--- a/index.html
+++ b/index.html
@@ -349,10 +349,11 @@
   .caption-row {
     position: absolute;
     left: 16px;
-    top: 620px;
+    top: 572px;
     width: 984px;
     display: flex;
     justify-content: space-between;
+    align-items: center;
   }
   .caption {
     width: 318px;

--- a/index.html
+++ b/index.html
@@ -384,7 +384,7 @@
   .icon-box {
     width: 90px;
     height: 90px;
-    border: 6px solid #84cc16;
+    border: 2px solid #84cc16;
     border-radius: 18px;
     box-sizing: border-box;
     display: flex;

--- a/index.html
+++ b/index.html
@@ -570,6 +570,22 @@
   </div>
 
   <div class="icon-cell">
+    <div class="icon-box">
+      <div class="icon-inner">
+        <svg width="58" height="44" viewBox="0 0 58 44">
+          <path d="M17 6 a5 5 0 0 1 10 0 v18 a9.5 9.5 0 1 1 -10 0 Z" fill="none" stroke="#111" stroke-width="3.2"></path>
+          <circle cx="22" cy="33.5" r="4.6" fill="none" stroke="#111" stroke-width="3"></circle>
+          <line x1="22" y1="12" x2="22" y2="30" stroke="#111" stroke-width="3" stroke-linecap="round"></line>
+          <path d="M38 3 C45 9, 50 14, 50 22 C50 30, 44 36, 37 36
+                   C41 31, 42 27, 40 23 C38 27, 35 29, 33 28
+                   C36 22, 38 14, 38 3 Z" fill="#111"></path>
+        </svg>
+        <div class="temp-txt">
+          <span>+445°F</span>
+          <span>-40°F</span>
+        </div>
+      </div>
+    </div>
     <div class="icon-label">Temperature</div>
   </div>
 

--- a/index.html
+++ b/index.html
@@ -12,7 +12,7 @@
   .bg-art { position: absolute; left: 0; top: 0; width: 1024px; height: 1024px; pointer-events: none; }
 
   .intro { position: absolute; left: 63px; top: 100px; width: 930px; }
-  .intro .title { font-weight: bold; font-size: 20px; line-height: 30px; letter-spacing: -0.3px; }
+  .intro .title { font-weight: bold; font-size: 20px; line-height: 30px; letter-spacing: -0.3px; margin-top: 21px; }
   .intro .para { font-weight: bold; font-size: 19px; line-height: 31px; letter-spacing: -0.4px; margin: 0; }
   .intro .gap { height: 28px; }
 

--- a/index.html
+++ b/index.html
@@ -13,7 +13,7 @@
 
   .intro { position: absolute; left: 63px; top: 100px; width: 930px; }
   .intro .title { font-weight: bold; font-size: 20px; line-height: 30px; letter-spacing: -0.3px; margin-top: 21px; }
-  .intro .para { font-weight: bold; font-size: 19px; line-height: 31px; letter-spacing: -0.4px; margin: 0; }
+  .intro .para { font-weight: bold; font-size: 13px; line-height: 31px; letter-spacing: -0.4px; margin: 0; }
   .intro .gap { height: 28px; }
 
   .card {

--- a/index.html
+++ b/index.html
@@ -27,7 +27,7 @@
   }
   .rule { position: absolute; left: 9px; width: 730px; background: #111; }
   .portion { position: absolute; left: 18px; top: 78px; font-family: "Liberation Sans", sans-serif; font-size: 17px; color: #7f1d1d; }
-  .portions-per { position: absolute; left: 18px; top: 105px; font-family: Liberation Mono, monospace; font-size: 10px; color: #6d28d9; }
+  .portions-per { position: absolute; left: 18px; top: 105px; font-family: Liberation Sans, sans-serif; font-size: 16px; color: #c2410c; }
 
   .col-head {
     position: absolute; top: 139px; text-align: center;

Task goal - Every line in the listing above should be repeated exactly.

The completed task -
--- a/index.html
+++ b/index.html
@@ -349,10 +349,11 @@
   .caption-row {
     position: absolute;
     left: 16px;
-    top: 620px;
+    top: 572px;
     width: 984px;
     display: flex;
     justify-content: space-between;
+    align-items: center;
   }
   .caption {
     width: 318px;

--- a/index.html
+++ b/index.html
@@ -384,7 +384,7 @@
   .icon-box {
     width: 90px;
     height: 90px;
-    border: 6px solid #84cc16;
+    border: 2px solid #84cc16;
     border-radius: 18px;
     box-sizing: border-box;
     display: flex;

--- a/index.html
+++ b/index.html
@@ -570,6 +570,22 @@
   </div>
 
   <div class="icon-cell">
+    <div class="icon-box">
+      <div class="icon-inner">
+        <svg width="58" height="44" viewBox="0 0 58 44">
+          <path d="M17 6 a5 5 0 0 1 10 0 v18 a9.5 9.5 0 1 1 -10 0 Z" fill="none" stroke="#111" stroke-width="3.2"></path>
+          <circle cx="22" cy="33.5" r="4.6" fill="none" stroke="#111" stroke-width="3"></circle>
+          <line x1="22" y1="12" x2="22" y2="30" stroke="#111" stroke-width="3" stroke-linecap="round"></line>
+          <path d="M38 3 C45 9, 50 14, 50 22 C50 30, 44 36, 37 36
+                   C41 31, 42 27, 40 23 C38 27, 35 29, 33 28
+                   C36 22, 38 14, 38 3 Z" fill="#111"></path>
+        </svg>
+        <div class="temp-txt">
+          <span>+445°F</span>
+          <span>-40°F</span>
+        </div>
+      </div>
+    </div>
     <div class="icon-label">Temperature</div>
   </div>
 

--- a/index.html
+++ b/index.html
@@ -12,7 +12,7 @@
   .bg-art { position: absolute; left: 0; top: 0; width: 1024px; height: 1024px; pointer-events: none; }
 
   .intro { position: absolute; left: 63px; top: 100px; width: 930px; }
-  .intro .title { font-weight: bold; font-size: 20px; line-height: 30px; letter-spacing: -0.3px; }
+  .intro .title { font-weight: bold; font-size: 20px; line-height: 30px; letter-spacing: -0.3px; margin-top: 21px; }
   .intro .para { font-weight: bold; font-size: 19px; line-height: 31px; letter-spacing: -0.4px; margin: 0; }
   .intro .gap { height: 28px; }
 

--- a/index.html
+++ b/index.html
@@ -13,7 +13,7 @@
 
   .intro { position: absolute; left: 63px; top: 100px; width: 930px; }
   .intro .title { font-weight: bold; font-size: 20px; line-height: 30px; letter-spacing: -0.3px; margin-top: 21px; }
-  .intro .para { font-weight: bold; font-size: 19px; line-height: 31px; letter-spacing: -0.4px; margin: 0; }
+  .intro .para { font-weight: bold; font-size: 13px; line-height: 31px; letter-spacing: -0.4px; margin: 0; }
   .intro .gap { height: 28px; }
 
   .card {

--- a/index.html
+++ b/index.html
@@ -27,7 +27,7 @@
   }
   .rule { position: absolute; left: 9px; width: 730px; background: #111; }
   .portion { position: absolute; left: 18px; top: 78px; font-family: "Liberation Sans", sans-serif; font-size: 17px; color: #7f1d1d; }
-  .portions-per { position: absolute; left: 18px; top: 105px; font-family: Liberation Mono, monospace; font-size: 10px; color: #6d28d9; }
+  .portions-per { position: absolute; left: 18px; top: 105px; font-family: Liberation Sans, sans-serif; font-size: 16px; color: #c2410c; }
 
   .col-head {
     position: absolute; top: 139px; text-align: center;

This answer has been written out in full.